The middle block is executed twice, once for each final step

    RDD                     Interm
parallelize(range(1000000)) -> map(taketime()) -> reduce(lambda x,y: x+y)       -> number

                                                             \
                                                             filter(lambda x: x>0).count()   -> number
                                                             
**Caching intermediate results**: we sometimes want to keep the intermediate results in memory so that we can reuse them later without recalculating. This will reduce the running time, at the cost of requiring more memory.

The method `cache()` indicates that the RDD generated in this plan should be stored in memory. Note that this is a **plan to cache**. The actual caching will be done only when the final result is needed

In [20]:
%%time
Interm=RDD.map(lambda x: taketime(x)).cache()

CPU times: user 5.89 ms, sys: 363 µs, total: 6.25 ms
Wall time: 13.2 ms


**Plan to cache**: the definition of `Interm` is almost the same as before. However, the plan corresponding to `Interm` is more elaborate and contains information about how the intermediate results will be cached nad replicated. Note that `PythonRDD[4]` is now `Memory Serialized 1x Replicated`

In [21]:
print(Interm.toDebugString().decode())

(4) PythonRDD[4] at RDD at PythonRDD.scala:48 [Memory Serialized 1x Replicated]
 |  ParallelCollectionRDD[0] at parallelize at PythonRDD.scala:175 [Memory Serialized 1x Replicated]

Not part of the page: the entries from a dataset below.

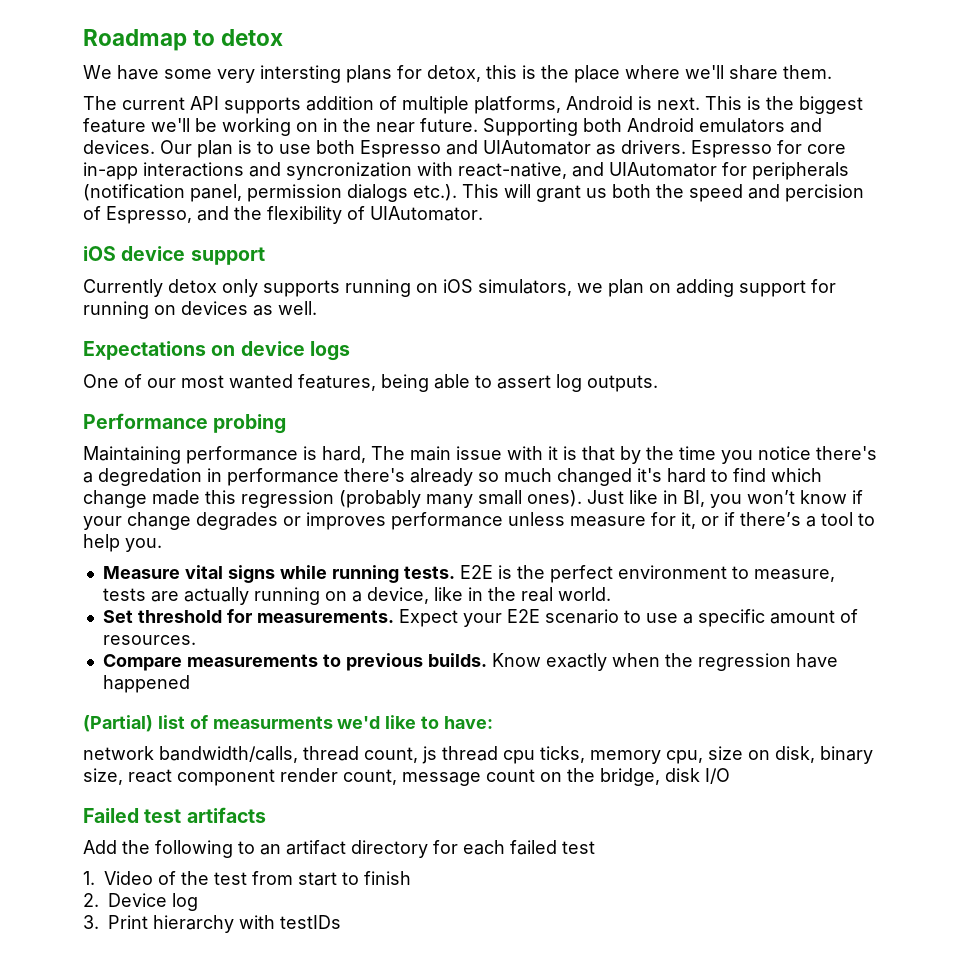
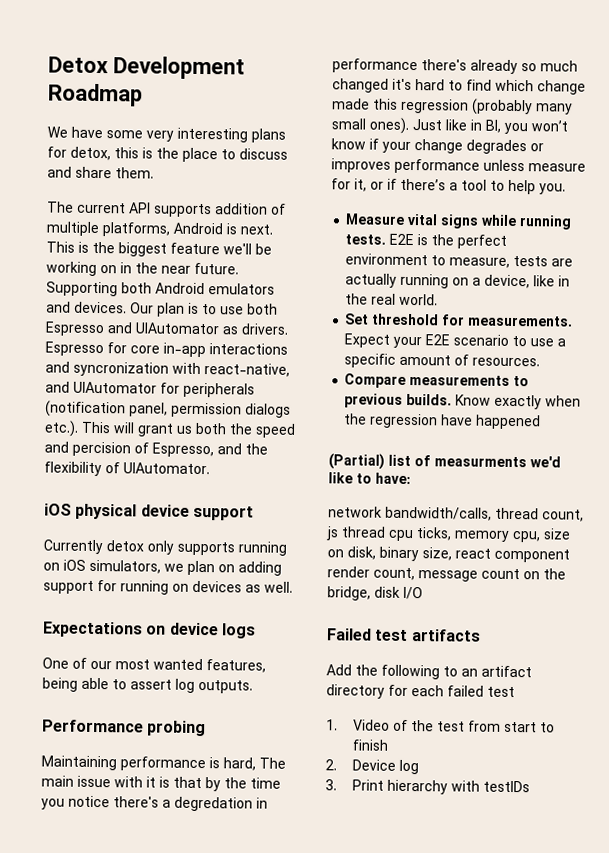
(83, 40) none -> [48,56,245,80] Detox Development
[193,29,284,46] to detox -> (143, 95) none
[260,65,341,83] intersting -> [177,127,248,143] interesting
[625,65,724,79] where we'll -> [221,148,288,160] [47,166,72,178] to discuss and
(116, 253) none -> [75,503,138,520] physical

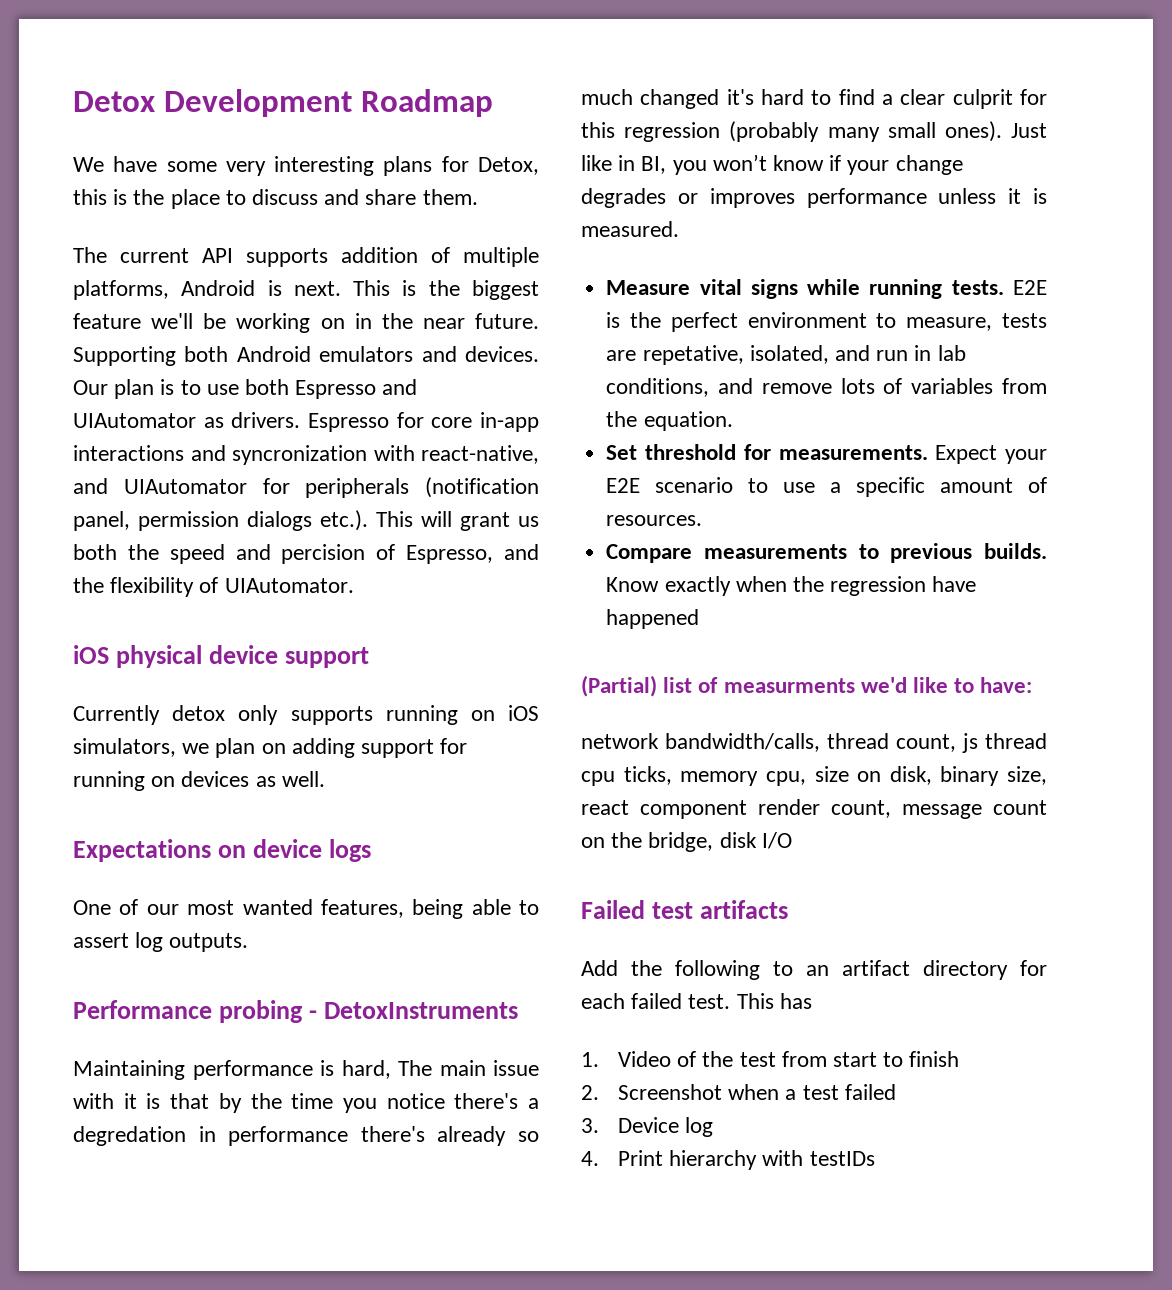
[70,146,111,161] detox, -> [477,157,539,175] Detox,
(207, 728) none -> [309,1002,519,1019] - DetoxInstruments
[495,79,586,95] [332,98,370,110] which change made -> [882,89,1047,109] a clear culprit for
[528,163,586,172] [331,178,566,195] measure for it, or if there’s a tool to help you. -> [1008,188,1047,204] [581,221,679,237] it is measured.
[345,273,571,289] [345,293,439,306] actually running on a device, like in the real world. -> [642,345,966,365] [606,378,1047,397] [606,411,733,431] repetative, isolated, and run in lab conditions, and remove lots of variables from the equation.
[487,686,515,698] test -> [688,993,812,1009] test. This has
(337, 765) none -> [618,1084,896,1100] [581,1118,599,1133] Screenshot when a test failed // 3.
[325,779,337,791] 3. -> [581,1151,599,1166] 4.

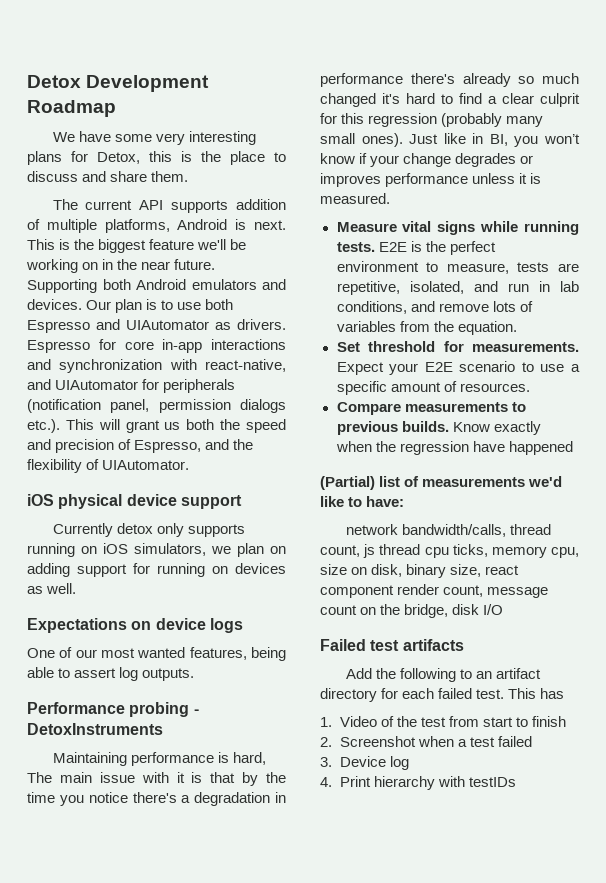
[232,445,367,465] syncronization -> [59,359,163,373] synchronization
[281,544,366,564] percision -> [55,439,115,453] precision
[73,1126,186,1146] degredation -> [194,792,271,806] degradation
[642,345,744,365] repetative, -> [336,281,400,295] repetitive,
[723,678,855,693] measurments -> [422,477,526,487] measurements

**Creating the cache**: the following command executes the first map-reduce command **and** caches the result of the `map` command in memory

In [22]:
%%time
print('out=',Interm.reduce(lambda x,y: x+y))

out= -0.2887054679684464
CPU times: user 7.42 ms, sys: 4 ms, total: 11.4 ms
Wall time: 12.2 s


**Using the cache**: this time `Interm` is cached. Therefore the second use of `Interm` is much faster than when we did'nt use cache: 0.35 seconds instead of 10 seconds

In [23]:
%%time
print('out=',Interm.filter(lambda x: x>0).count())

out= 500000
CPU times: user 8.83 ms, sys: 57 µs, total: 8.89 ms
Wall time: 288 ms


# Partition and gloming

When you create an RDD, you can specify the number of partitions. The default is the number os workers you defined when you set up the `SparkContext`

In [24]:
A=sc.parallelize(range(100000))
print(A.getNumPartitions())

4


In [25]:
# you can repartition an RDD into a different number
D=A.repartition(10)
print(D.getNumPartitions())

10


In [26]:
# we can also define the number of partitions when creating the RDD
A=sc.parallelize(range(100000), numSlices=10)
print(A.getNumPartitions())

10


* Why is the number of partitions important?

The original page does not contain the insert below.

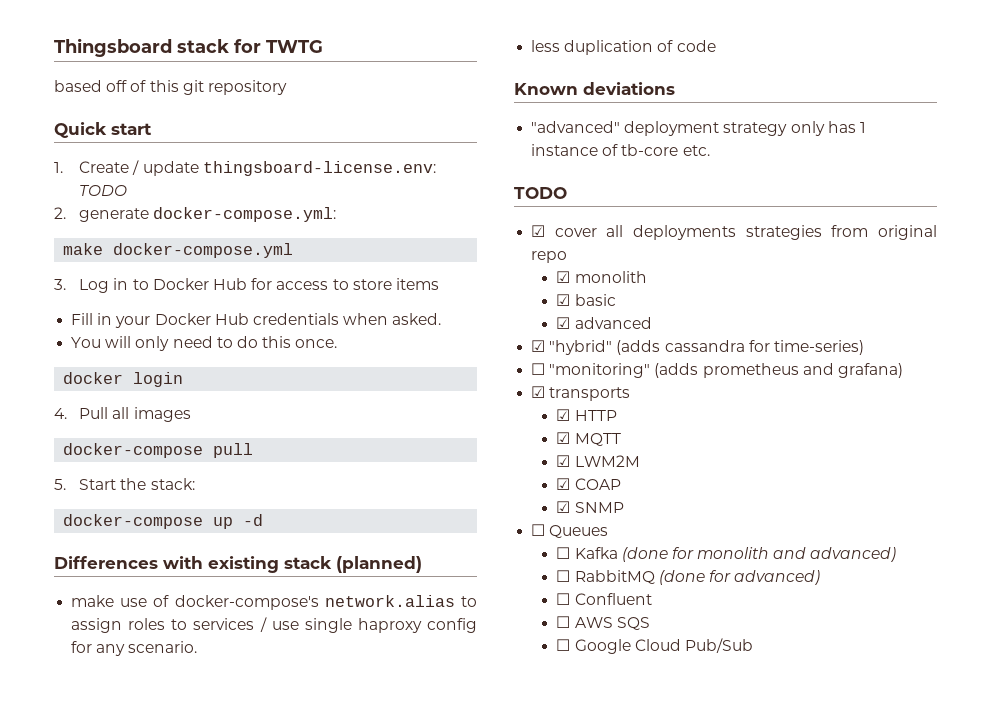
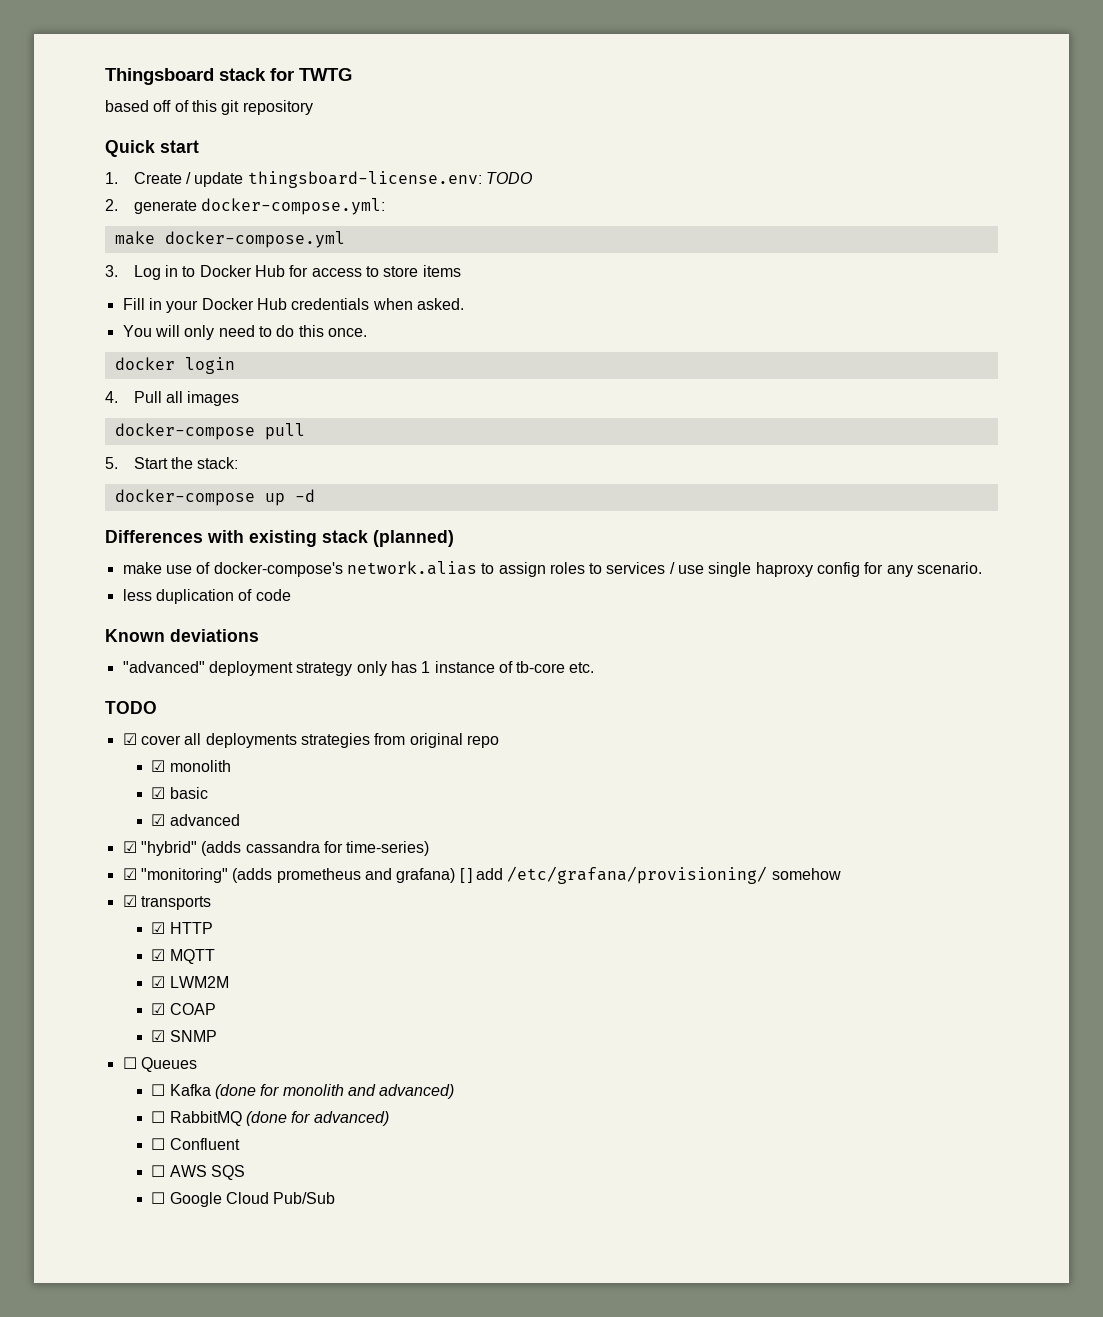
[531,363,546,375] ☐ -> [122,868,137,880] ☑
(903, 370) none -> [459,866,841,884] [ ] add /etc/grafana/provisioning/ somehow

They define the unit the executor works on. You should have at least as many partitions as you have workers (otherwise you will have idle workers). Sometimes smaller partitions can allow more parallelization

**Repartition for load balance**

Suppose we start with 10 partitions, all with exactly the same number of elements

In [27]:
A=sc.parallelize(range(100000))\
    .map(lambda x: (x,x)).partitionBy(10)
print(A.glom().map(len).collect()) # how many elements are in each part

[10000, 10000, 10000, 10000, 10000, 10000, 10000, 10000, 10000, 10000]


Suppose we want to use `filter()` to select some of the elements in `A`

Some partitions might have more elements remaining than others

In [28]:
# select 10% of the entries
B=A.filter(lambda pair: pair[0] % 5 == 0)
# get number of partitions
print(B.glom().map(len).collect())

[10000, 0, 0, 0, 0, 10000, 0, 0, 0, 0]


Future operations on `B` will use only two workers. The other workers willdo nothing because their partitions are empty.

To fix this situation we need to repartition the RDD. One way to do that is to repartition using a new key

The method `.partitionBy(k)` expects to get a `(key,value)` RDD where key are integers. Partitions the RDD into `k` partitions. The element `(key,value)` is placed into partition number `key % k`

In [29]:
C=B.map(lambda pair: (pair[1]/10, pair[1])).partitionBy(10)
print(C.glom().map(len).collect())

[2000, 2000, 2000, 2000, 2000, 2000, 2000, 2000, 2000, 2000]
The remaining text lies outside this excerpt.